Correction of \({\dot{{\varvec{N}}}}_{{\varvec{p}}}^{{\varvec{o}}{\varvec{b}}{\varvec{s}}}\) for flowrate

We define the total time-averaged airflow rate from an expiratory activity as Q_exp,tot. The value of Q_exp,tot generally varies with the size of a person, with typical values for talking around 10–13 lpm as determined from reading of the Rainbow Passage; higher values were obtained when people counted numbers or spoke the alphabet³⁷. Peak flowrates for coughing vary from about 100–1000 lpm, with time-averaged values ranging from ca. 40–240 lpm³⁸. Mask wearing will split this total airflow in multiple directions, with the flowrate in any direction Q_exp,x = f_x^.Q_exp,tot, where x denotes one of the four possible directions for flow, either forward through the mask or out the top, sides, or bottom, and f_x is the fraction of air in that direction. The APS samples air at Q_APS,tot = 5 lpm total, from which Q_APS,samp = 1 lpm is subsampled for characterization of the particle concentration.

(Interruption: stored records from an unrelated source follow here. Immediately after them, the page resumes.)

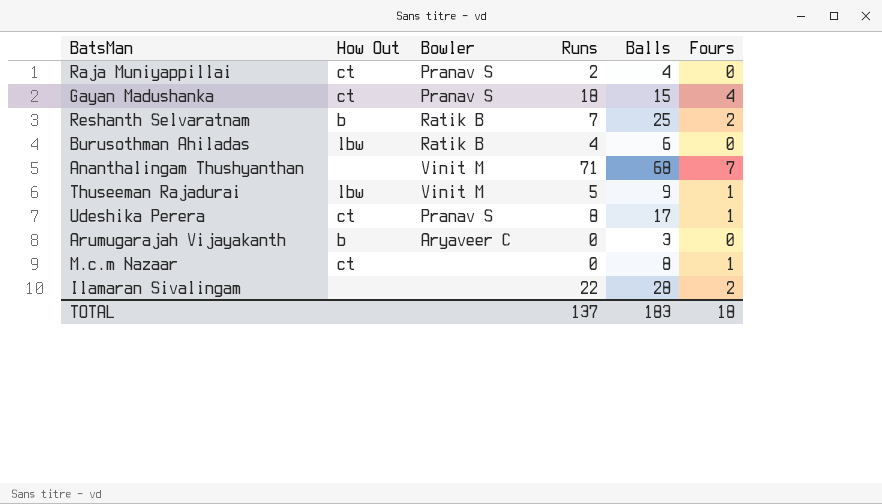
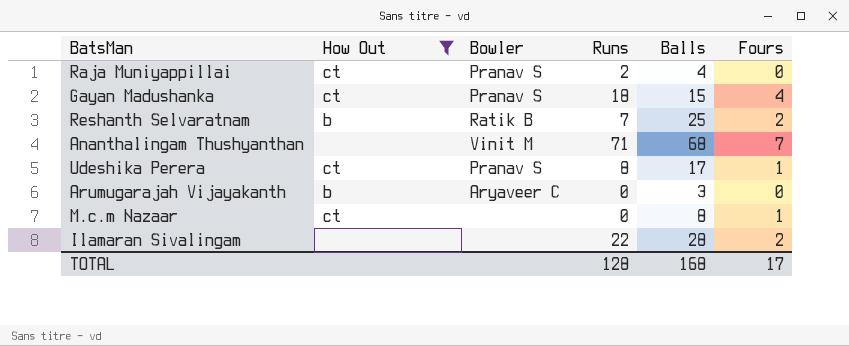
filter: none -> How Out != lbw
TOTAL | Runs: 137 -> 128
TOTAL | Balls: 183 -> 168
TOTAL | Fours: 18 -> 17

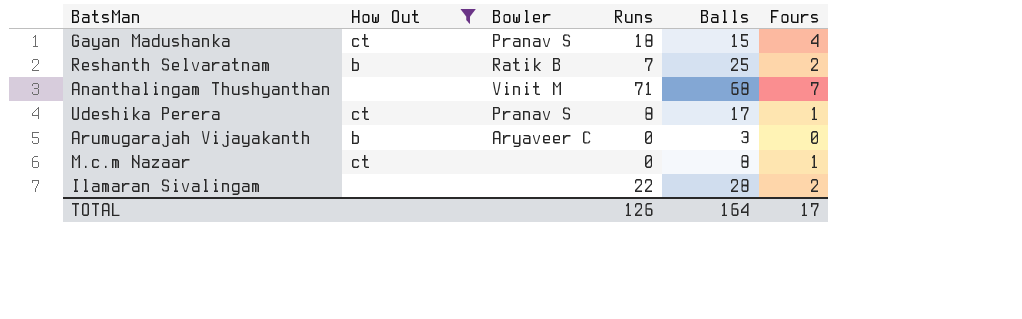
row Raja Muniyappillai: ct | Pranav S | 2 | 4 | 0 -> none
TOTAL | Runs: 128 -> 126
TOTAL | Balls: 168 -> 164

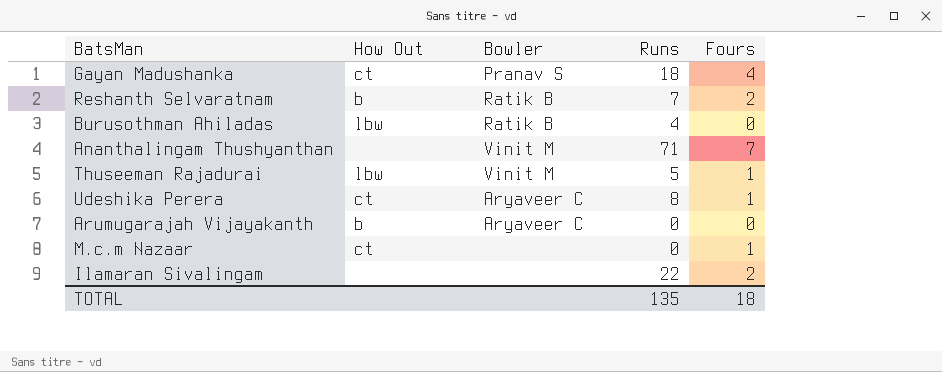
filter: How Out != lbw -> none
column Balls | position: 5 -> none
Udeshika Perera | Bowler: Pranav S -> Aryaveer C
TOTAL | Runs: 126 -> 135
TOTAL | Fours: 17 -> 18

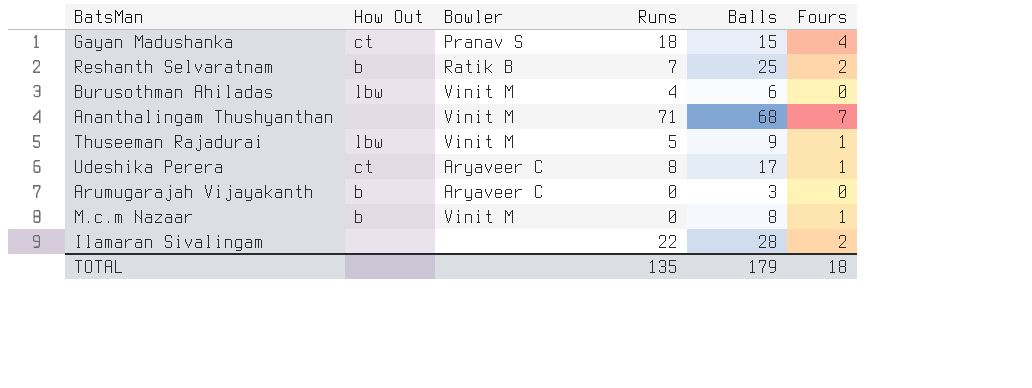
column Balls | position: none -> 5
Burusothman Ahiladas | Bowler: Ratik B -> Vinit M
M.c.m Nazaar | How Out: ct -> b
M.c.m Nazaar | Bowler: none -> Vinit M

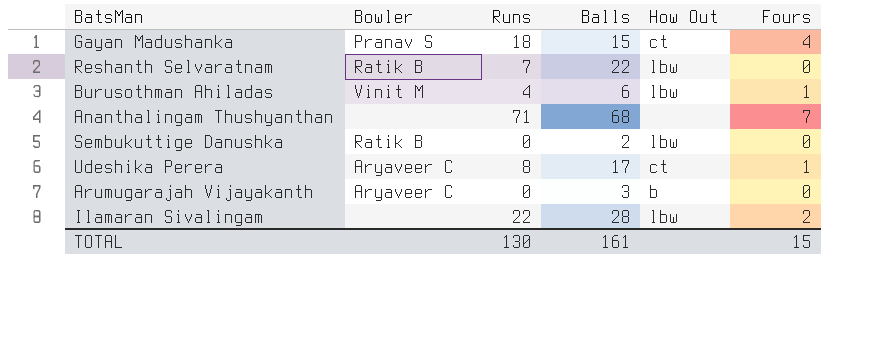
column How Out | position: 2 -> 5
row Thuseeman Rajadurai: lbw | Vinit M | 5 | 9 | 1 -> none
row M.c.m Nazaar: b | Vinit M | 0 | 8 | 1 -> none
Reshanth Selvaratnam | Balls: 25 -> 22
Reshanth Selvaratnam | How Out: b -> lbw
Reshanth Selvaratnam | Fours: 2 -> 0
Burusothman Ahiladas | Fours: 0 -> 1
Ananthalingam Thushyanthan | Bowler: Vinit M -> none
row Sembukuttige Danushka: none -> Ratik B | 0 | 2 | lbw | 0
Ilamaran Sivalingam | How Out: none -> lbw
TOTAL | Runs: 135 -> 130
TOTAL | Balls: 179 -> 161
TOTAL | Fours: 18 -> 15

The method for converting the particle concentrations measured by the APS to actual expiratory particle emission rates depends on the magnitude of the expiratory airflow rate. When the airflow rate from the expiratory activity directed into the funnel exceeds the APS total flow (Q_exp,x > Q_APS,tot), the measured particle concentration is representative of the actual particle concentration in the expired airflow, but \({\dot{N}}_{p,x}^{obs}\) underestimates the true particle emission rates ₍\({\dot{N}}_{p,x}\)) by the ratio Q_exp,x/Q_APS,samp. However, if the airflow rate is smaller such that Q_exp,x < Q_APS,tot, either as an intrinsic feature of the expiratory activity or because the total expired airflow is split, dilution of the expiratory airflow with the HEPA-filtered ambient air must be additionally accounted for. In such cases, the particle concentration is underestimated by the ratio Q_APS,tot/Q_exp,x, and \({\dot{N}}_{p,x}^{obs}\) underestimates the true particle emission rates by a constant value, Q_APS,tot/Q_APS,samp = 5. Given typical airflow rates, for speaking and coughing without a mask \({\dot{N}}_{p}^{obs}\) underestimate the \({\dot{N}}_{p}\) by about a factor of 13 and a factor of 40–240, respectively.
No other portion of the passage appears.